1.いま何が問題なのか−子どもの感性、大人の感性

 少し前から「アダルトチルドレン」という言葉が聞かれるようになりました。それは、大人のような子ども、つまりきわめて現実的で、アニミズムや子ども特有の感性を失った子どもの姿を指しています。その感性はそのまま、物事の違いを認識したり、理解したりする力の不足した、心と身体の不均衡な状況で過ごしている子どもの姿を象徴しているように思われます。バーチャルな世界にどっぷりと浸かって、現実と仮想の違いを認識できない人々の出現も、同じような事例と観ることができます。これらは明らかに「原体験の欠如」という共通性が指摘されるように思われます。最近では「キレル」という言葉に象徴されますように、自分自身の感情と行動(表現行為)をセルフコントロールできない子どもが増えているように思われます。
 他の事例で例えてみましょう。学生たちは、教育実習前に模擬授業を経験しますが、その時の指導案をみますと、音楽的な知識を子ども達に一方的に押しつけてしまう授業に遭遇することがあります。つまり、音楽は、音楽表現行為を抜きにして、記憶や知識として処理するという習慣として感じ取られている様子が窺われるます。要は、相手の感情や思考の状況を読みとる力が不足している。
 いずれの事例(アダルトチルドレン、学生の模擬授業)も、「(自分自身が)感じる」ということを軽んじてしまう、あるいは「感じる」という経験をどのようにしたら味わえるのかわからない、という状況に置かれているように思われるのです。
 ダルクローズが目指した教育改革(リトミック創案の過程)も、基本的には、この状況と同じような学生と遭遇したのではないかと思われるのです。つまり、音楽に身を委ねること(イメージしたり、イメージを膨らませたり、そのアイデアを正しく伝達する)ということ、そして他者のそれを理解する能力(知性と感性)のアンバランスな状況がみられた。そのアンバランスを克服するためにはどうしたらよいのか。そのときに、ダルクローズは「感性と知性」をリンクする媒体として身体運動に着目したのだと言えます。

2.ダルクローズの音楽教育の改革は何だったのか?

 ダルクローズの発想は、自らの感性を引き出すこと、そして音楽の概念化を図るという両極にあるものを「ムーブメント(運動体験)」によって結合したという点に特徴づけられます。

 教師と子どもの関係:その教育過程において、学習者と教師(リトミシャン)は共に刺激し合うという関係性を維持することが重要です。つまり、教師の演奏する即興演奏は、学習者自身が音楽を発見するための手がかりを与えるために行われるのです。あくまでも、学ぶ(音楽を発見する)のは学習者自身であり、教師はその援助者であるという発想が、彼の教育観の底辺に横たわっていると考えることが出来ると思います。音楽は子どもと教師のコミュニケーションを促す土俵であり、そのコミュニケーションの質が重要となるのです<双方向性>。

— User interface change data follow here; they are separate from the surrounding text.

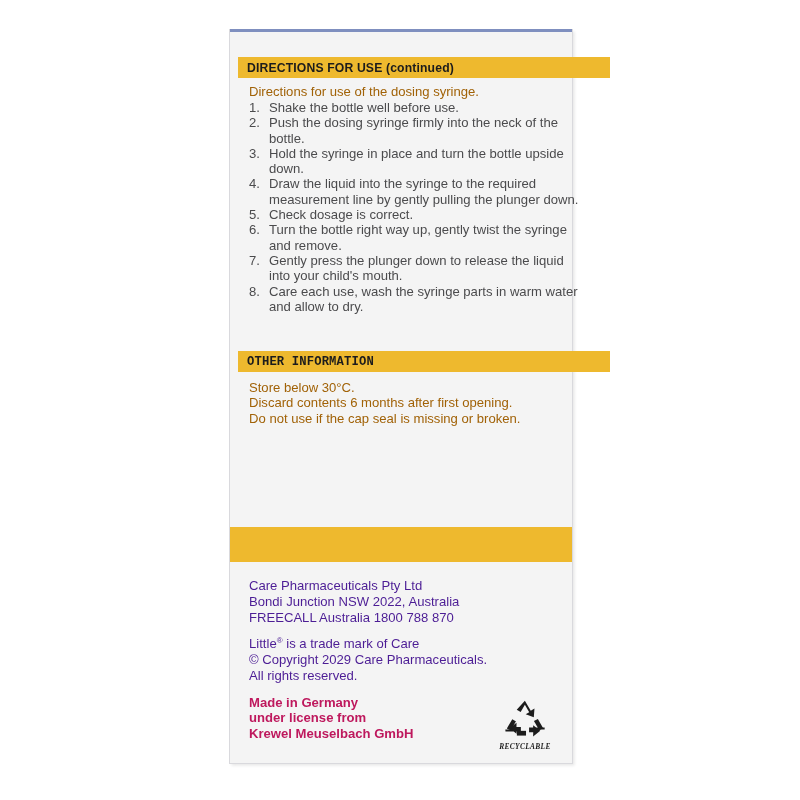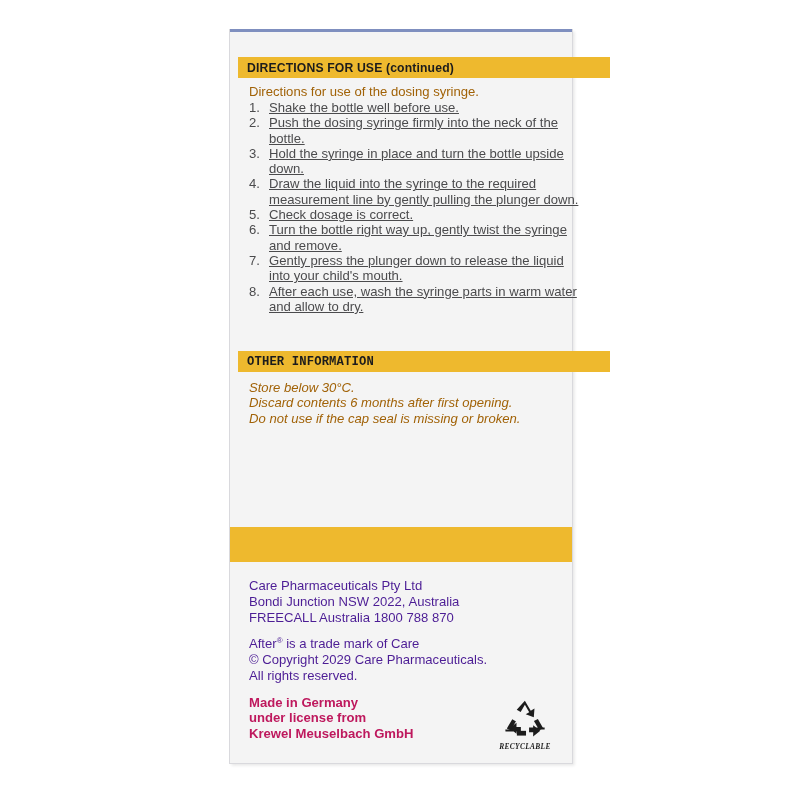"Shake the bottle well before" .steps-list li .step-text { text-decoration: underline -> none }
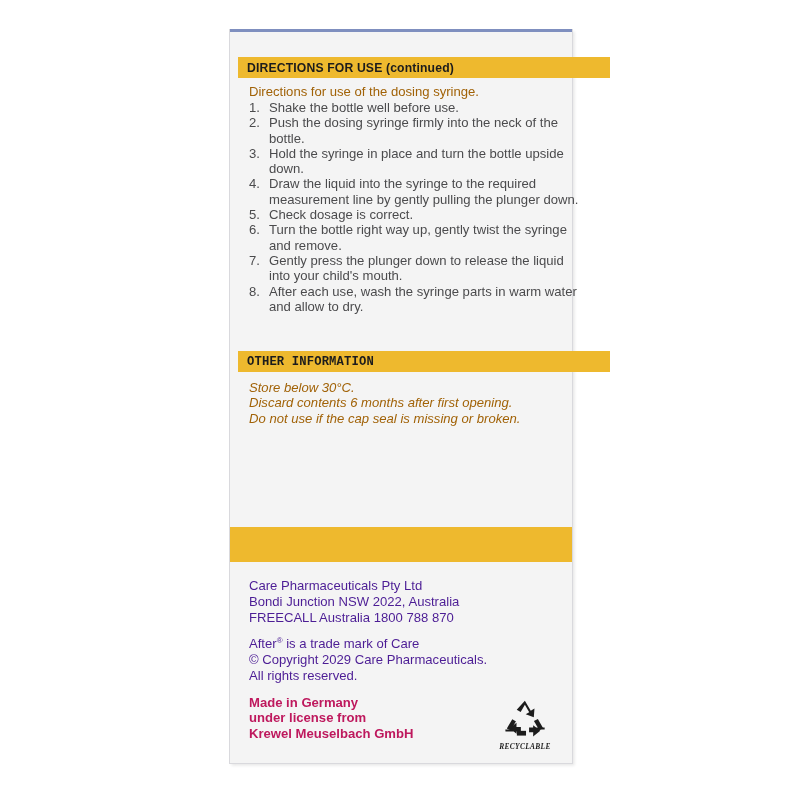"After each use, wash the" span.step-text { text: After -> Care }
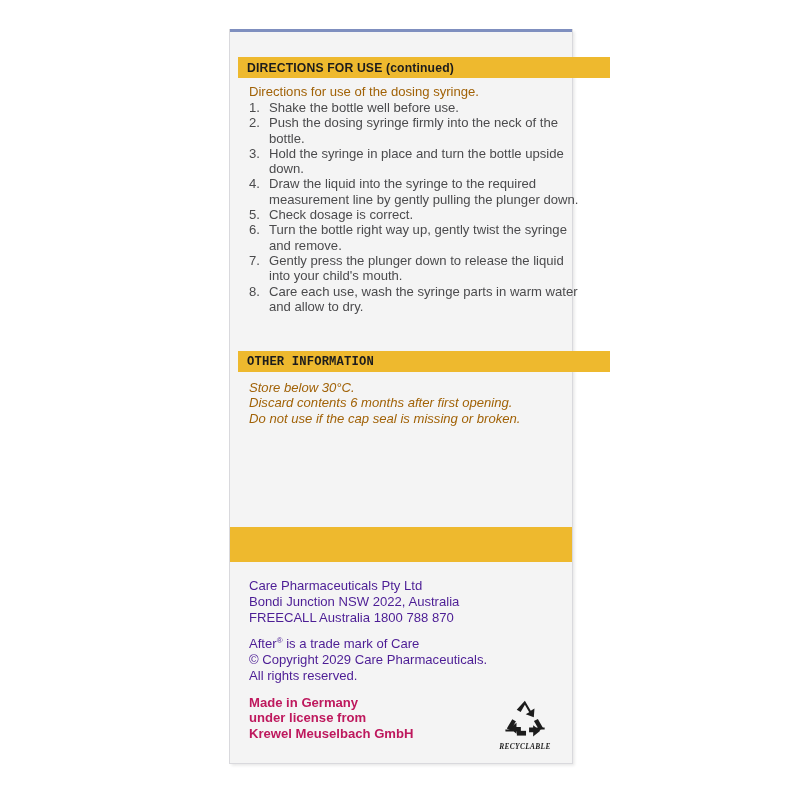"Store below 30°C." #other-info-text .info-line { font-style: italic -> none }
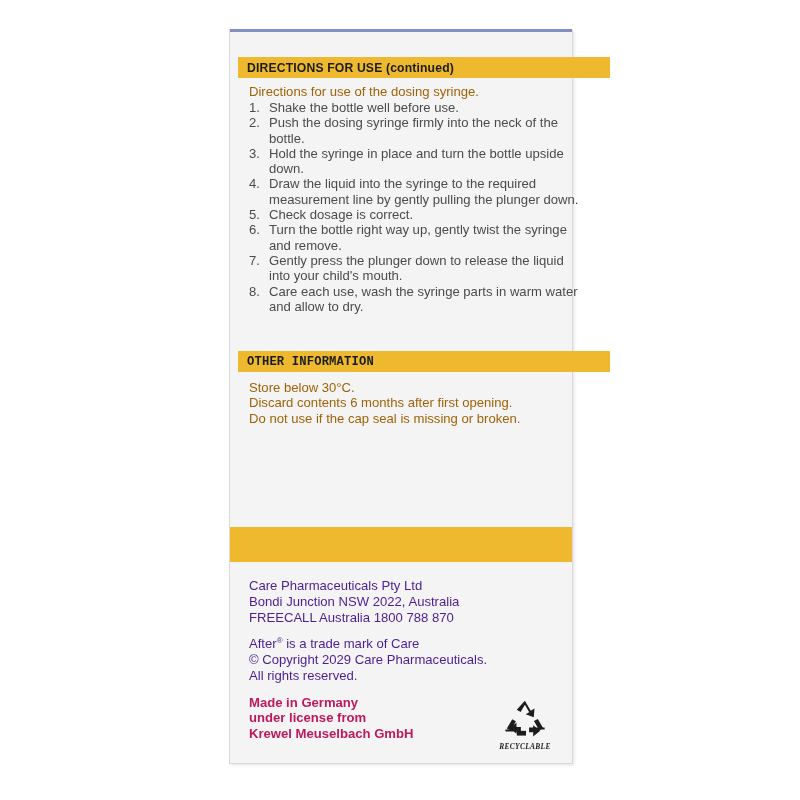"After" span { text: After -> Little }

      音楽 → 教師 → 子ども <一方向性>
      教師 ← 音楽 → 子ども <双方向性>

3.現代におけるリトミックの意味

 (特徴1)私たちは、ともしてリトミックのユニークな運動に目を奪われてしまい、その背後にある教育内容が見えにくいのだろうと思われます。ダルクローズは、音楽体験のための具体的方法よりも、あくまでも身体運動と音楽聴取をリンクする経験によって覚醒されるところの「音楽的センスの獲得」を目指した。このことは、対象者によって様々な展開が可能であり、それ自体が応用性(創造性)に富むところでもあるわけです。しかし、実際にはこれがリトミックの輪郭をわかりずらいものにしているように思われます。それによって誤解を生じるという悪循環を生んでいるのではないかと考えるわけです。

 (特徴2)もう一つ、リトミックの特徴は、「学習者参加型」の学習スタイルを特徴としているという点にあると考えられます。(リトミックの)今日的な意味合いもこのあたりにあるように思われます。つまり、音楽は、音楽的な時間の流れ「うねり」の中に身を委ねるという行為そのものの中に意味があります。音楽的な抑揚を実感するということです。特に、音楽学習場面では、学習課題に対して、児童・生徒はさまざまな試行錯誤のプロセスを経験するわけですが、それぞれの音楽課題に挑戦する過程のなかで、子ども自身が「自己充実感」や「自己有用感」そして「自己実現」の感情を味わうことが重要となります。そこでは、誰もが参加可能な身体感覚を駆使して、“一人ひとりがいま持てる力を用いて”音楽に参加するという態度がポイントになるのではないかと考える次第です。

 (特徴3)3点目に、リトミックでは、多くの場合、他者との関係性を意識せざるを得ないという状況があると言うことです。これは人間関係の希薄な状況を補う「コミュニケーション(人間関係)」の場となるものであります。ここでも誰もが参加可能なやり方で、人と関わり合い共有感を味わうのです。ここにもリトミックの今日的意味があると考えられます。

 一部の批判の中に「リトミックは画一的である」という指摘があります。それについてもやはり、リトミックにおいて身体的に経験したときの心情の変化や知覚的に感じ取られる変化(発見の感覚)に着目してみる必要があると思われます。
 仲間と同じ動きを経験するとき、その同じ動作体験を通して、そこで自分と他者の違いを認識したり理解したりする機会を得るのだと考えられます。つまり、他者理解と自己理解(自己認識)は、自らの身体意識の覚醒によって促進されると考えられるのです。